Prestasi membanggakan diraih oleh mahasiswa Universitas Brawijaya (UB) yang berhasil mengembangkan kapsul ekstrak daun sirsak sebagai terapi pendukung kanker serviks. Inovasi ini sukses meraih medali emas dalam kompetisi internasional yang digelar di Jepang.
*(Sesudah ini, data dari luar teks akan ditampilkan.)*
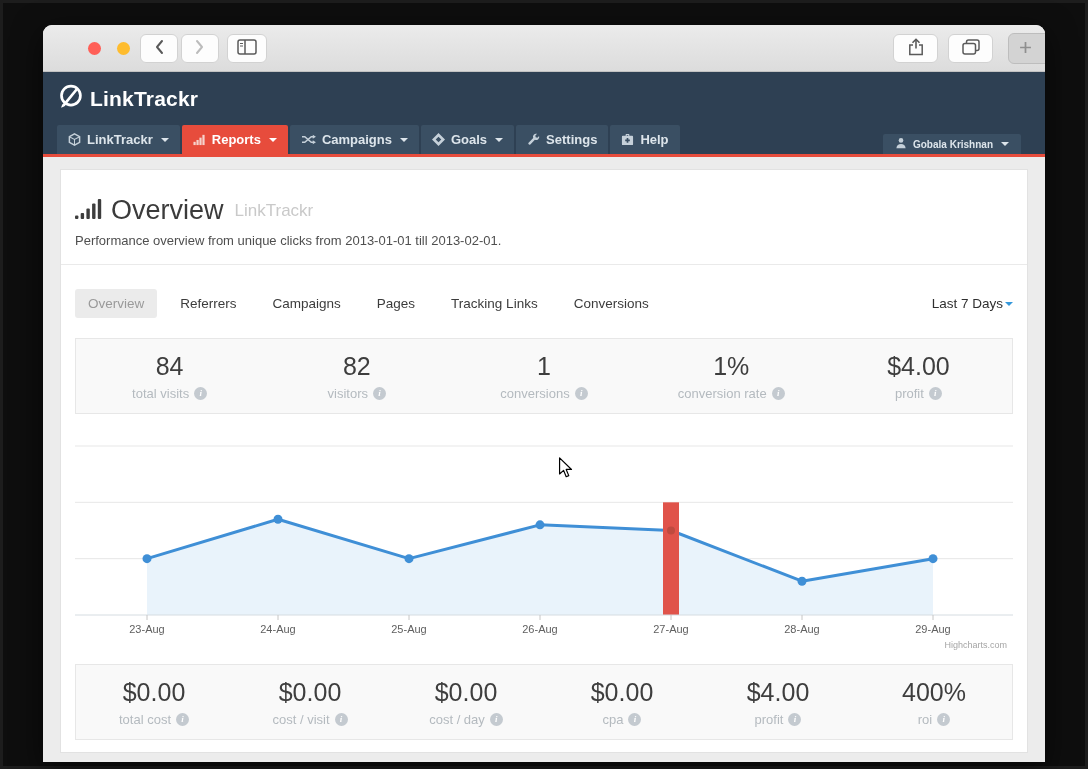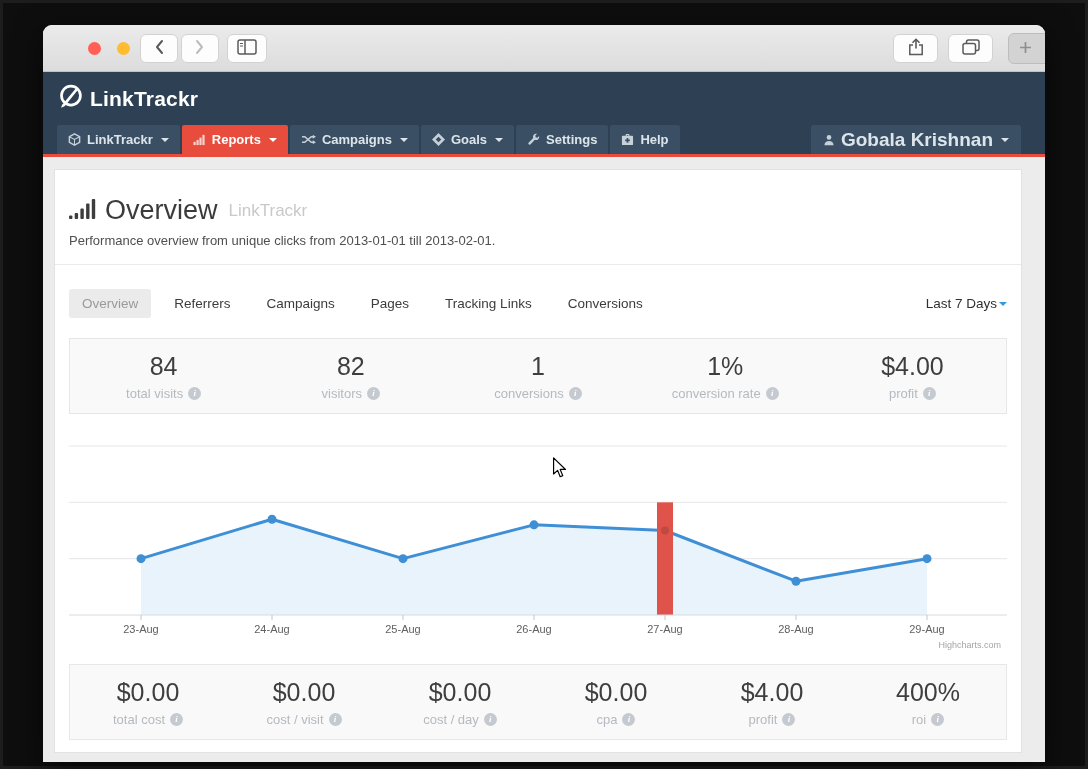"Gobala Krishnan" .usernav { font-size: 19px -> 10px; height: 29px -> 20px }
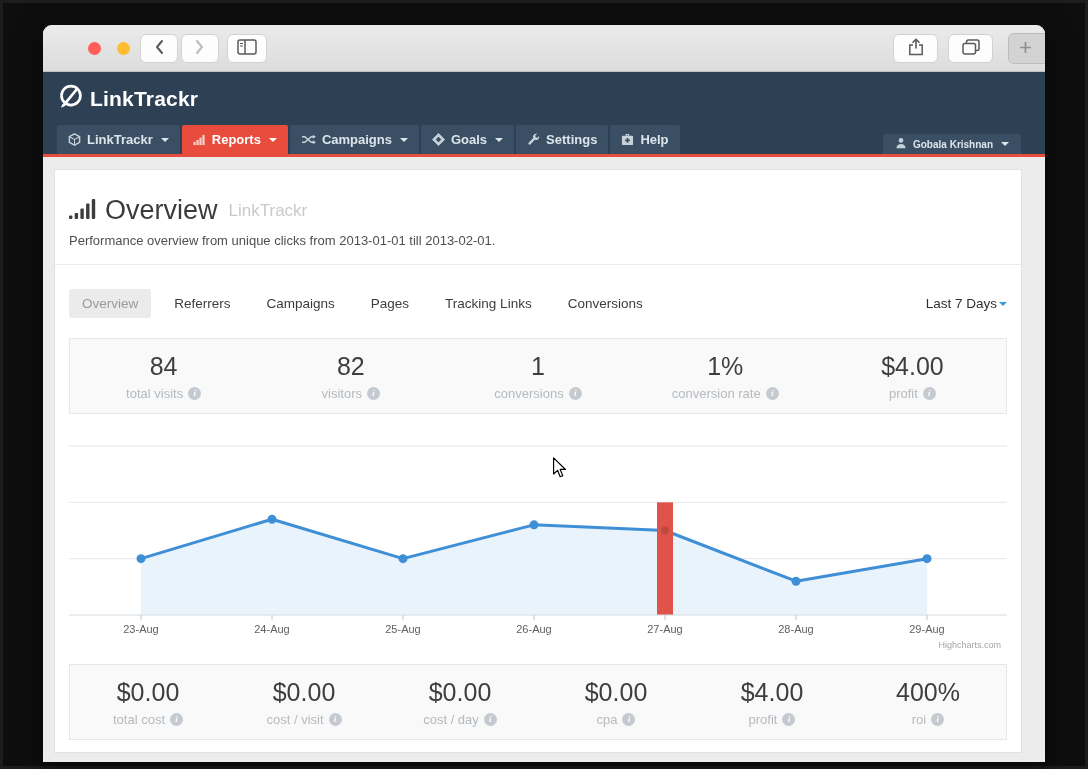"Overview" .card { left: 11px -> 17px }
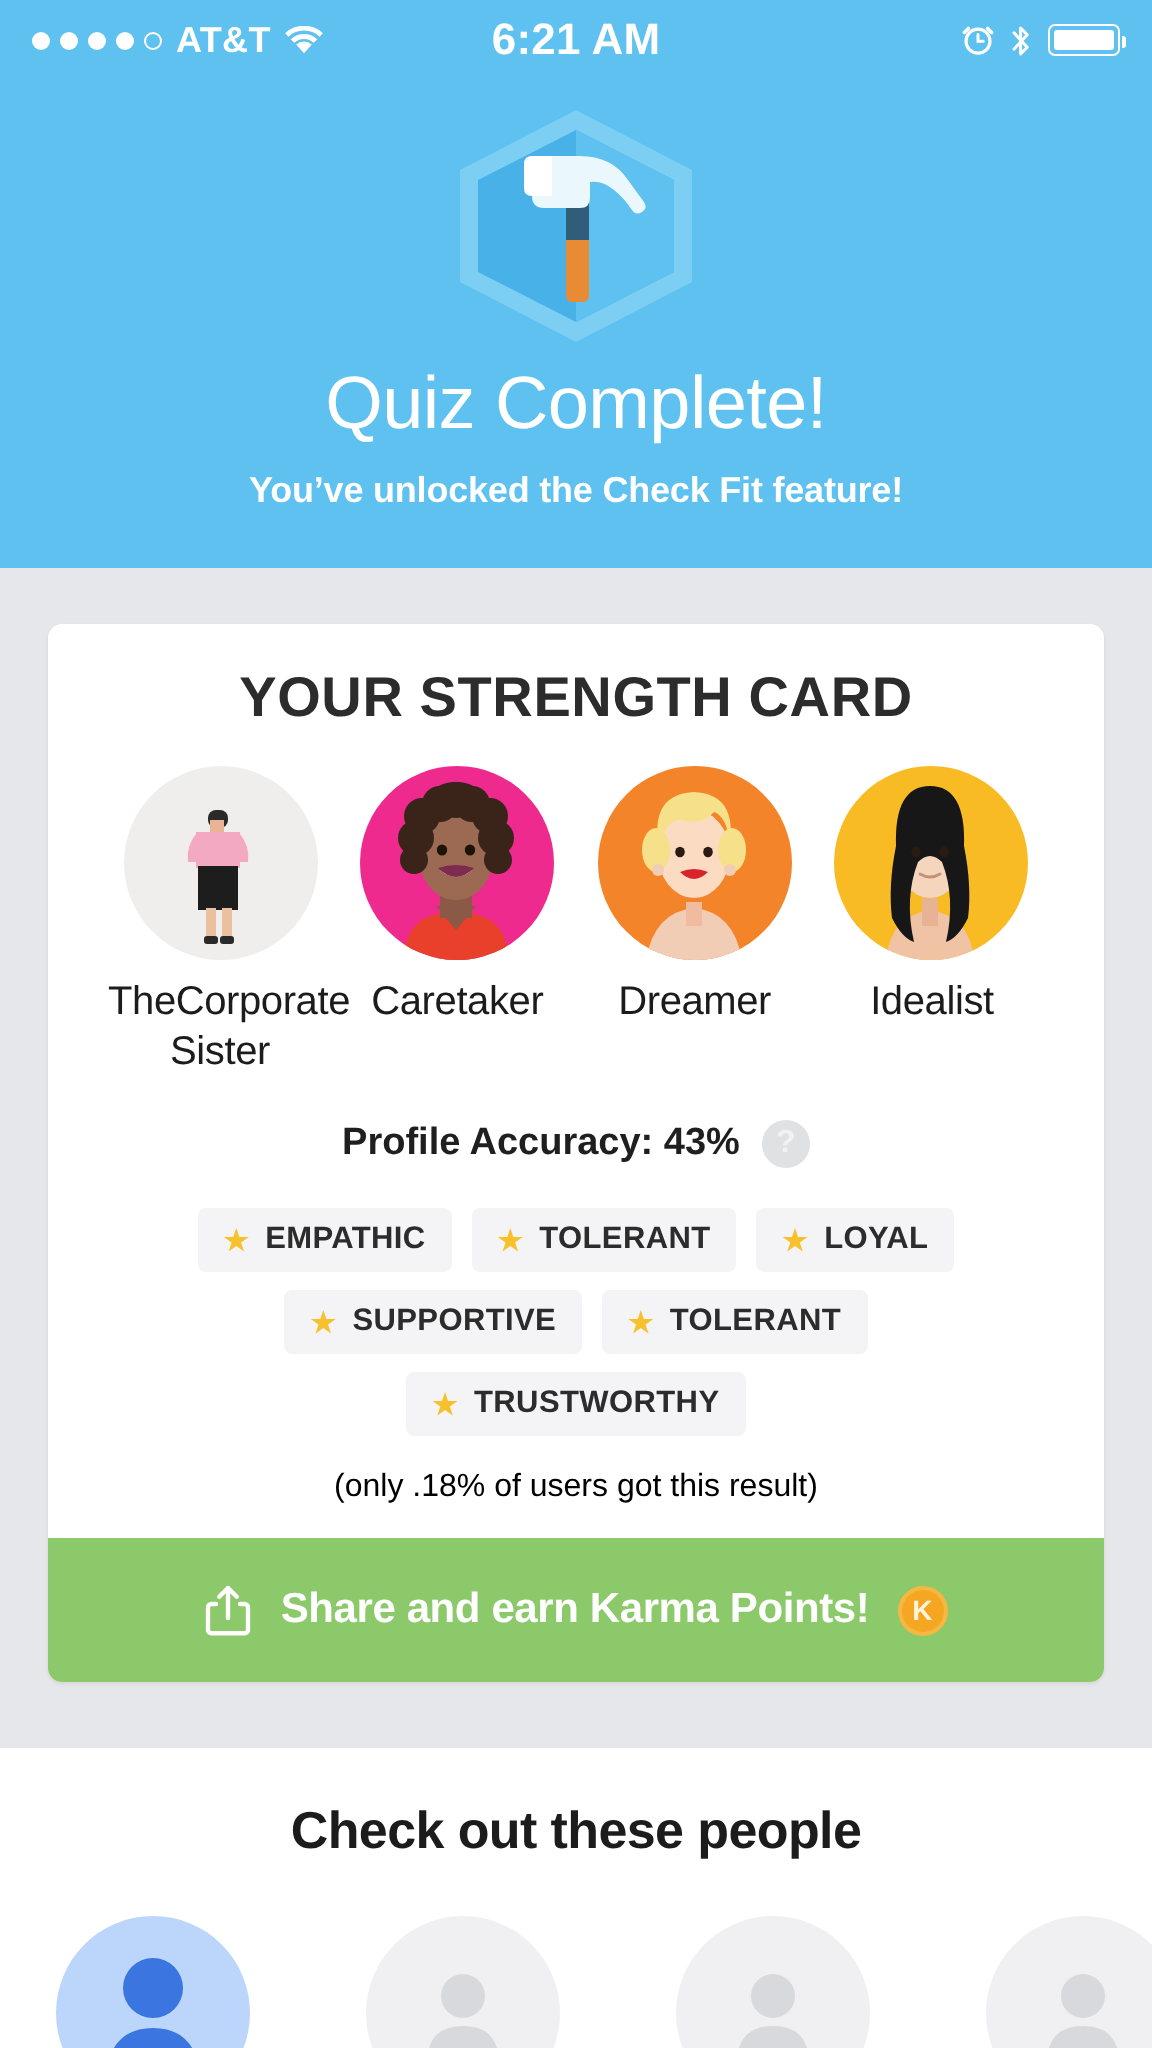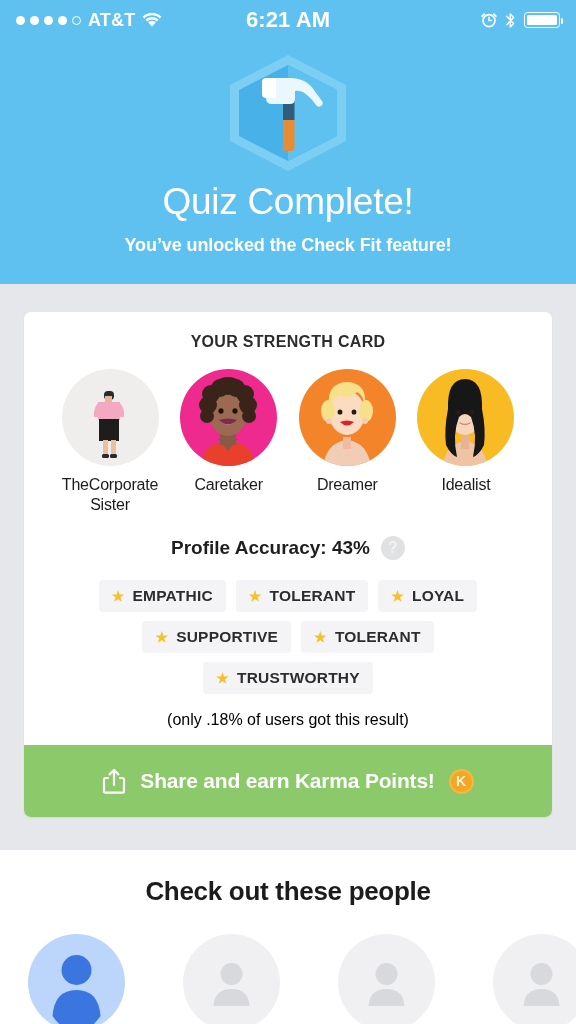"YOUR STRENGTH CARD" .card-title { font-size: 16px -> 28px }
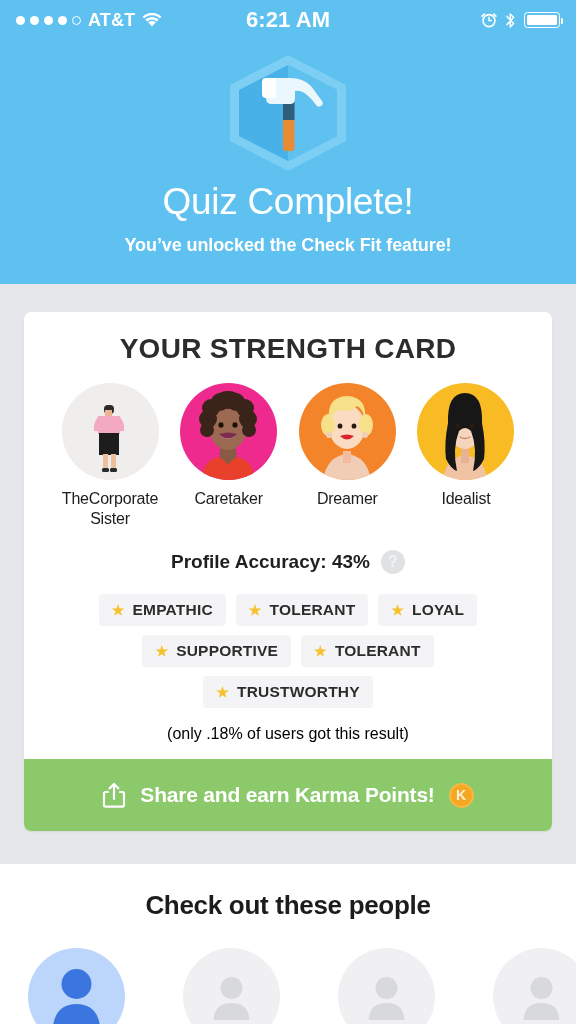"TheCorporate Sister" .arch-name { font-size: 16px -> 20px }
Daun sirsak (Annona muricata) dikenal memiliki senyawa aktif seperti acetogenins yang bersifat antiproliferatif terhadap sel kanker. Tim mahasiswa UB memformulasi ekstrak daun sirsak menjadi kapsul yang mudah dikonsumsi, dengan target meningkatkan efektivitas terapi konvensional kanker serviks.
Penelitian ini berangkat dari kebutuhan akan alternatif terapi yang lebih terjangkau dan minim efek samping. Kapsul ekstrak daun sirsak diharapkan dapat menjadi adjuvant (tambahan) yang aman bagi pasien kanker serviks. Hasil uji laboratorium menunjukkan aktivitas sitotoksik yang signifikan terhadap sel kanker serviks.
Keberhasilan ini tidak hanya mengharumkan nama UB di kancah global, tetapi juga membuka peluang pengembangan obat herbal berbasis bahan alam Indonesia. Tim berharap inovasi ini dapat segera diuji klinis dan diproduksi massal untuk membantu pasien kanker serviks di Tanah Air.
Dengan raihan gold medal di Jepang, mahasiswa UB membuktikan bahwa riset anak bangsa mampu bersaing di tingkat internasional. Semoga prestasi ini menginspirasi lebih banyak inovasi di bidang kesehatan.